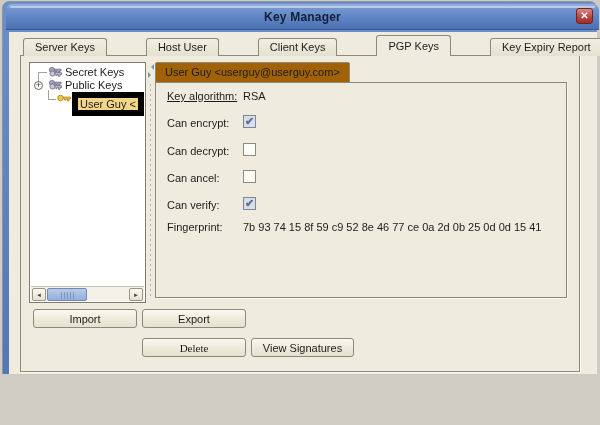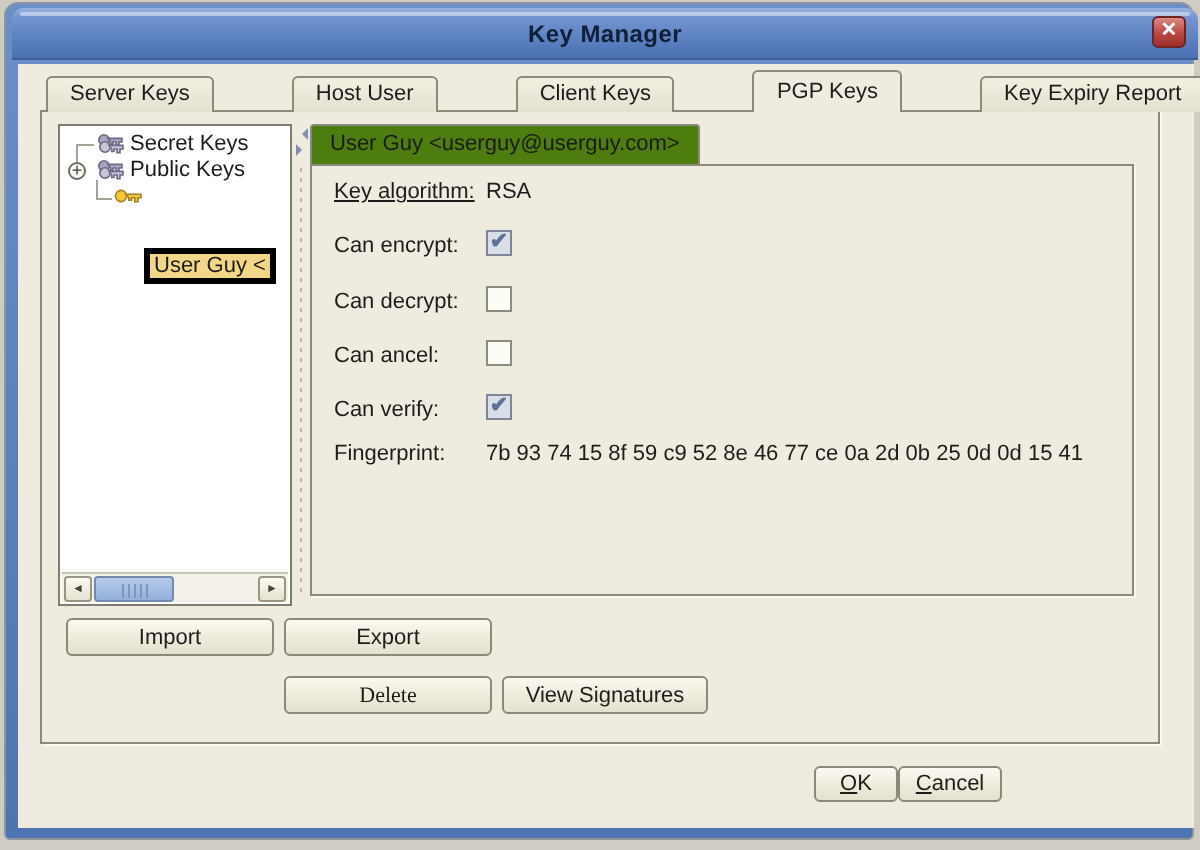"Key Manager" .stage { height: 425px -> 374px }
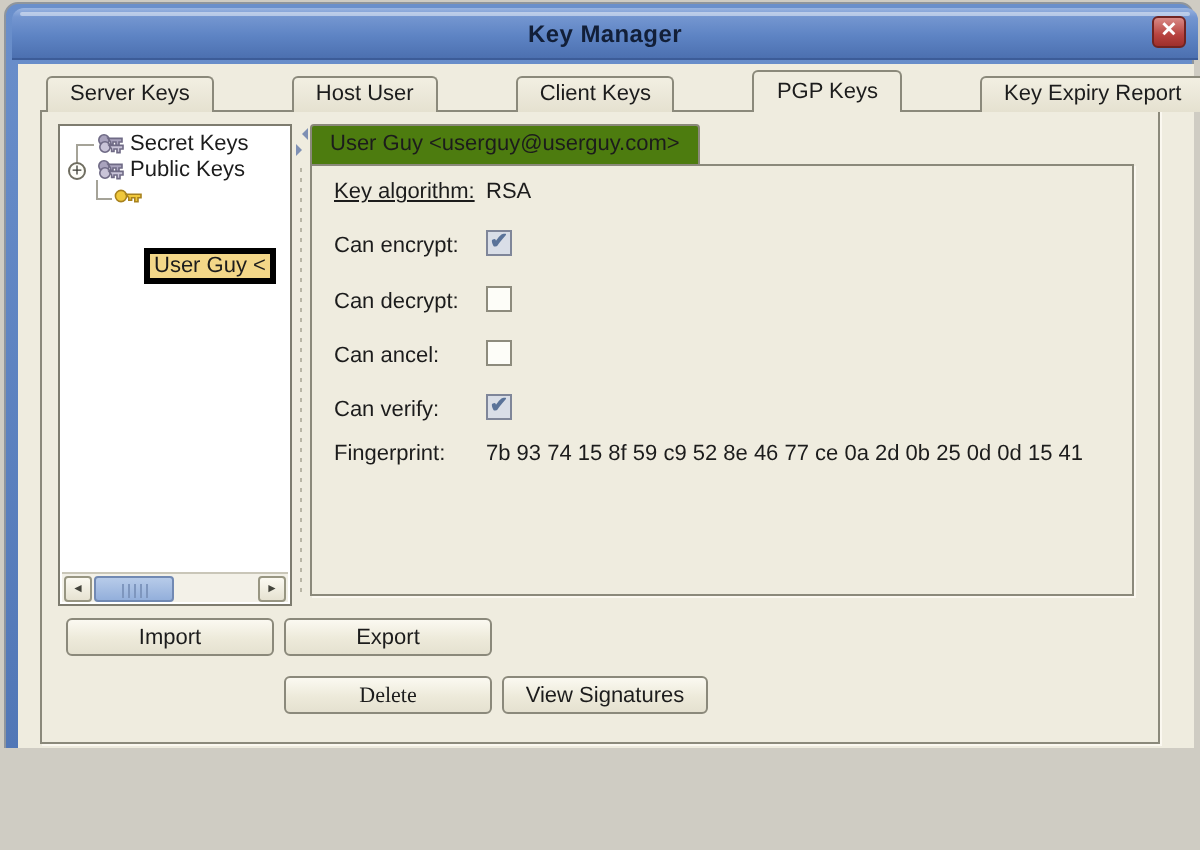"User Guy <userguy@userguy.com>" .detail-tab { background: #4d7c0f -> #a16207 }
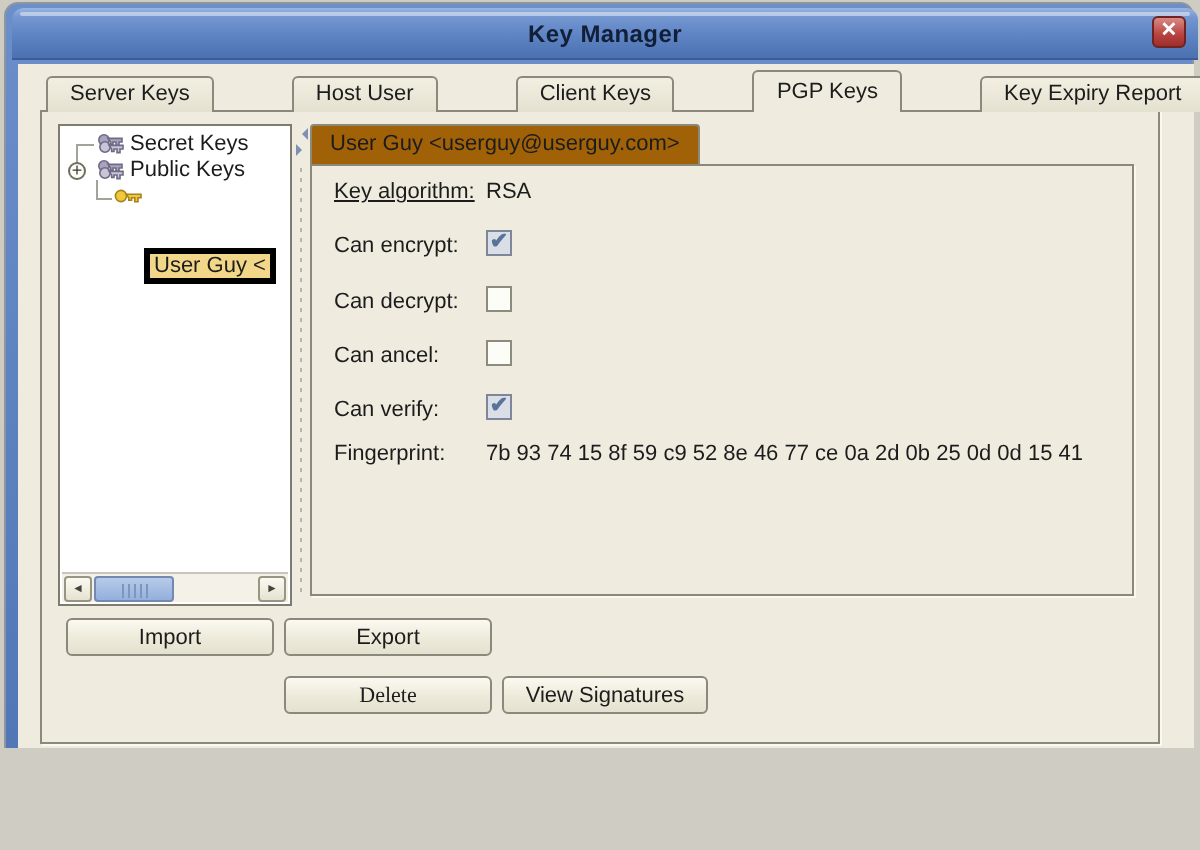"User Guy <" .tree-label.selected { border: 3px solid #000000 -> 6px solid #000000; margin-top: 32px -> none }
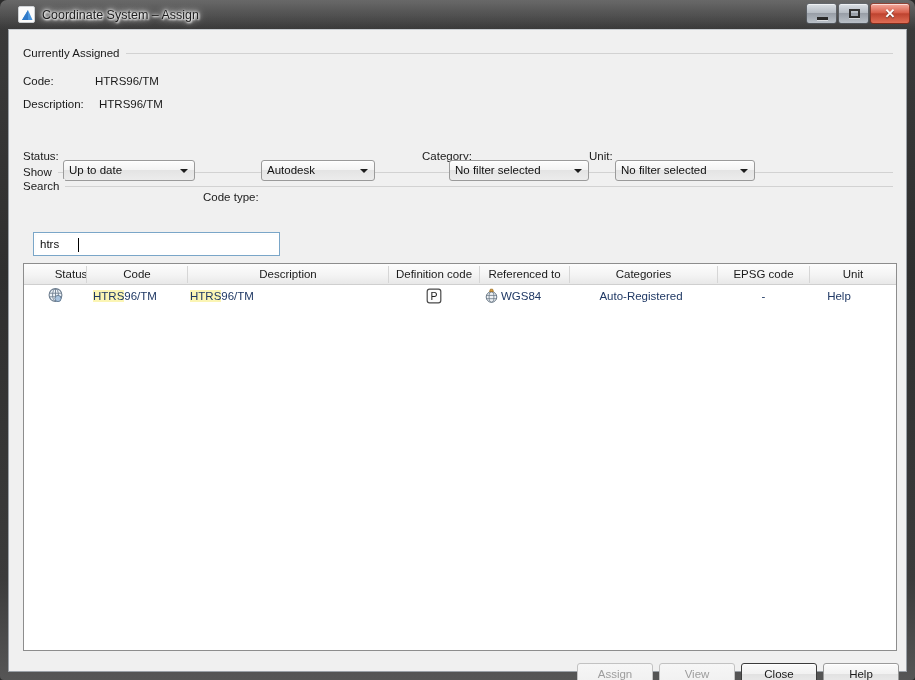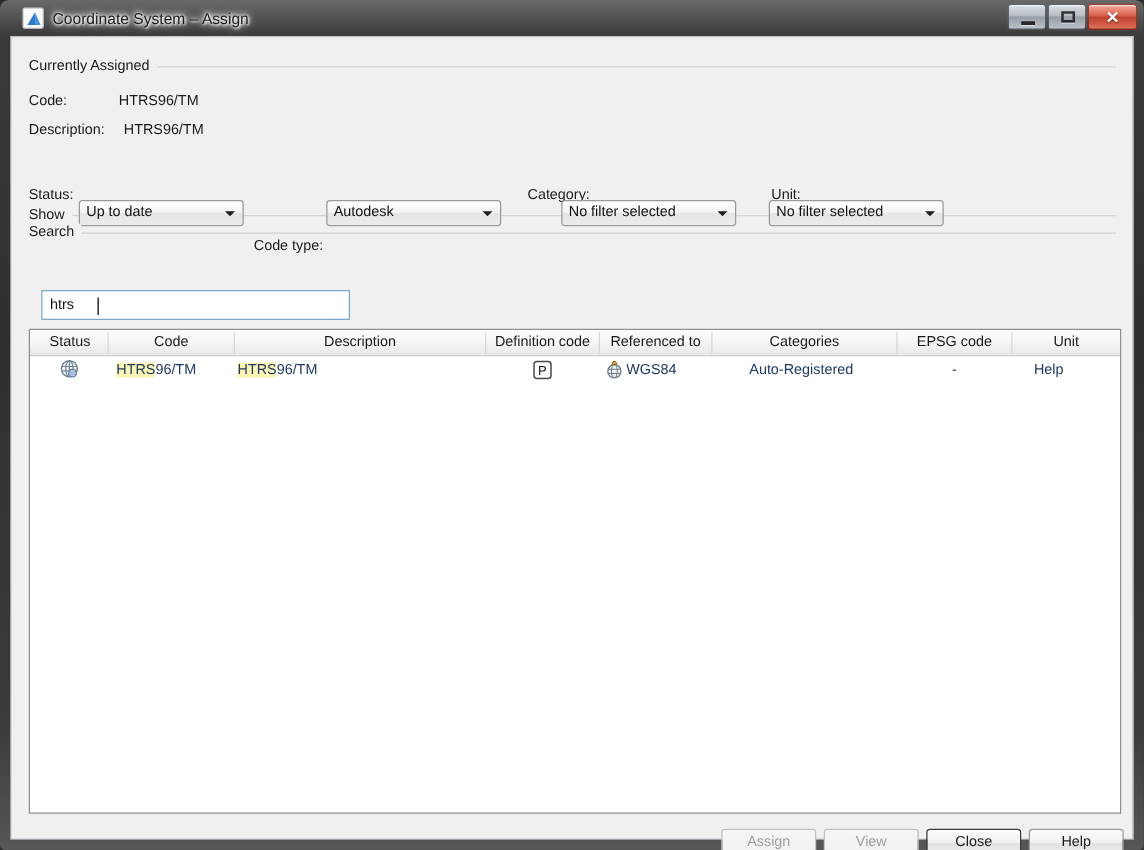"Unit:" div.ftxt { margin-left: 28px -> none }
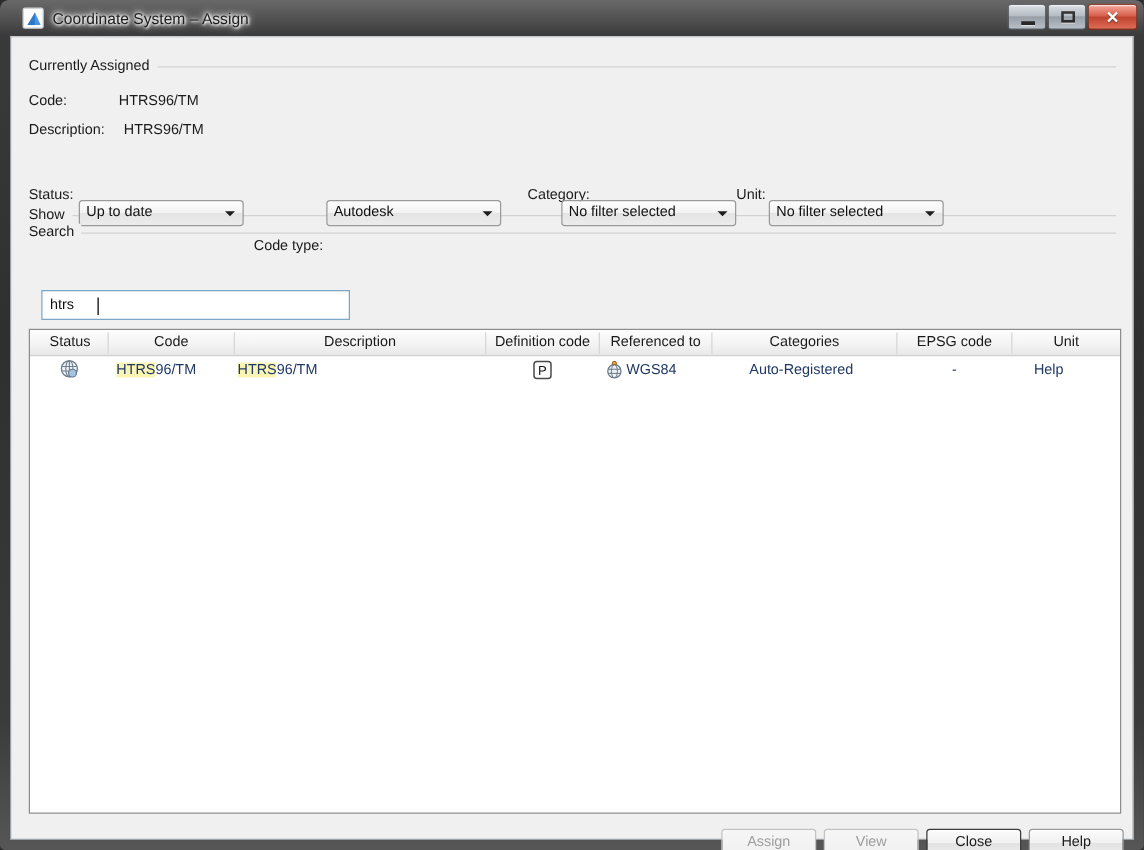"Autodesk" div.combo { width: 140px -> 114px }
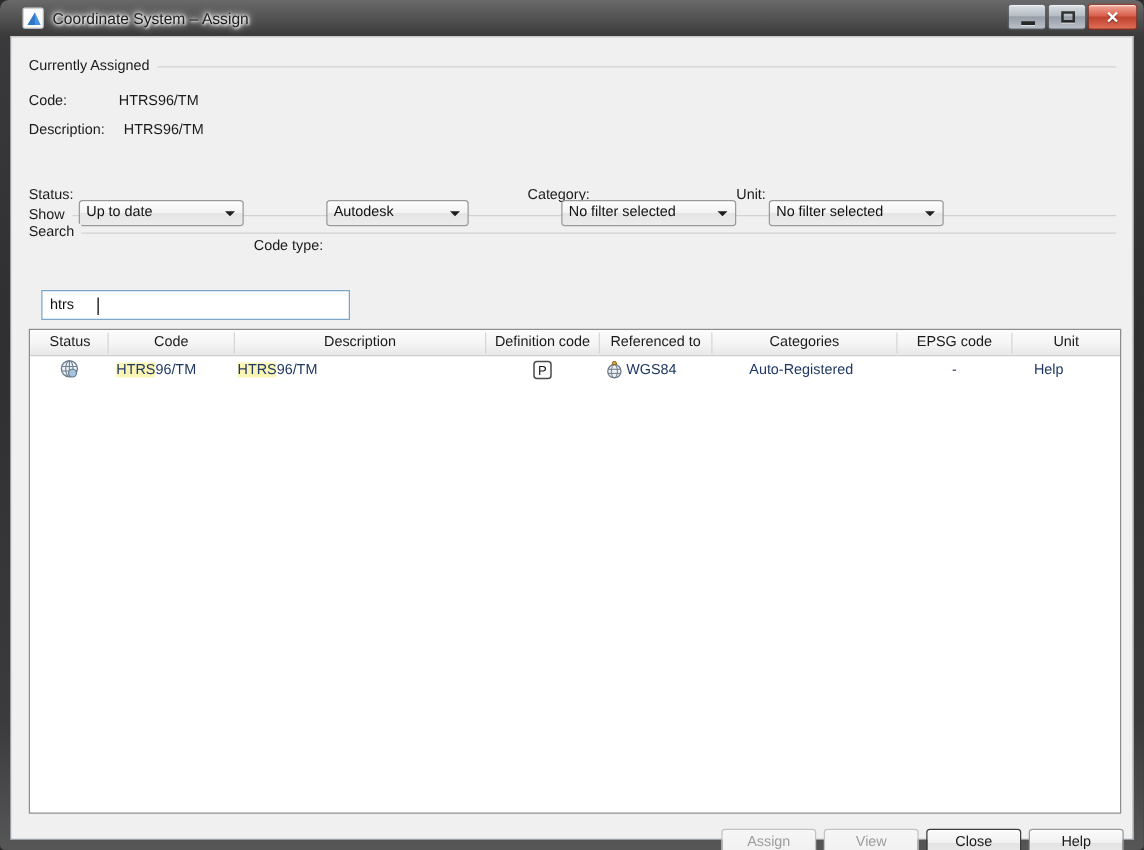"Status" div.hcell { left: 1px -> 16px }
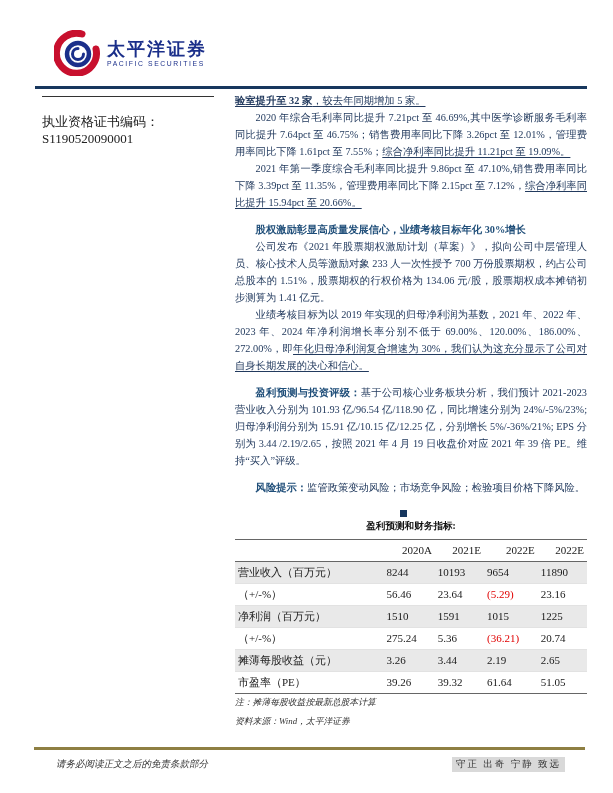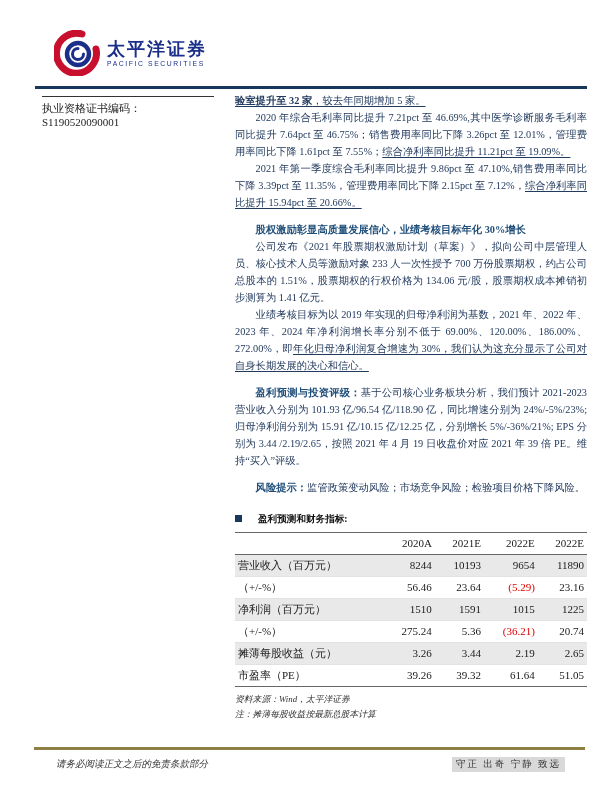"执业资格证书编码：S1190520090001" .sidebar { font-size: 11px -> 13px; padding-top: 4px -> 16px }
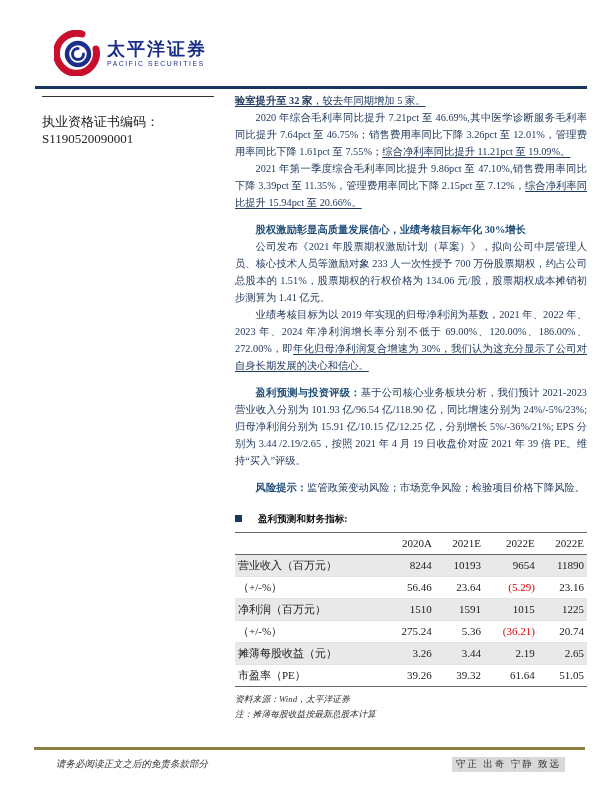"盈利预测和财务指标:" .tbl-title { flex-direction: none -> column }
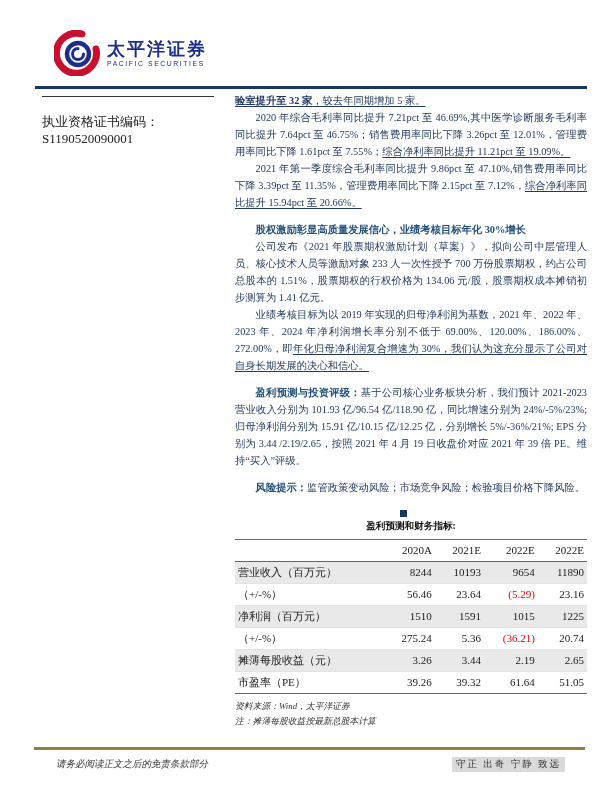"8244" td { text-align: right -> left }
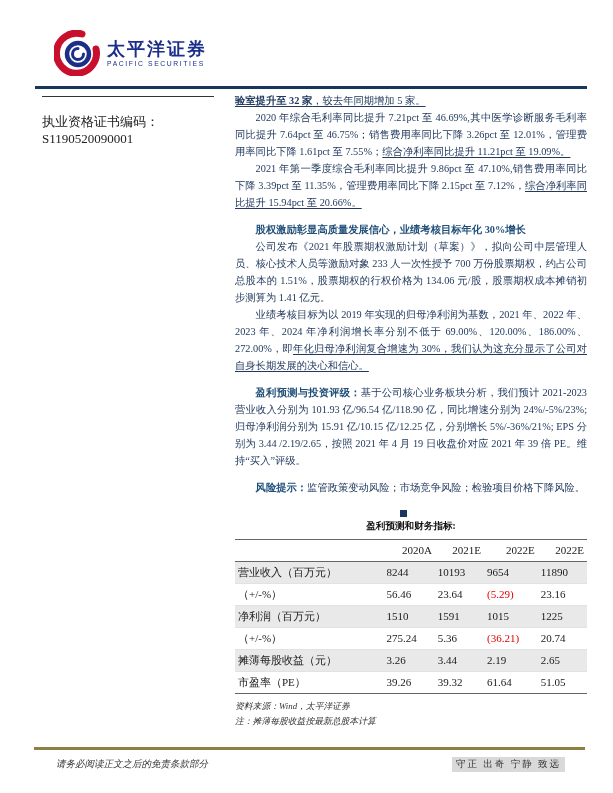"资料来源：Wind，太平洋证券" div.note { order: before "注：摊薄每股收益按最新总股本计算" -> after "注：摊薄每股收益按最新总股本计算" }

----

EXERCISE DESCRIPTION:
From the line containing "flex-direction: none ->" down to the last line of the records above, repeat every line exactly and nothing else, dropping any pictures.

EXPECTED ANSWER:
"盈利预测和财务指标:" .tbl-title { flex-direction: none -> column }
"8244" td { text-align: right -> left }
"资料来源：Wind，太平洋证券" div.note { order: before "注：摊薄每股收益按最新总股本计算" -> after "注：摊薄每股收益按最新总股本计算" }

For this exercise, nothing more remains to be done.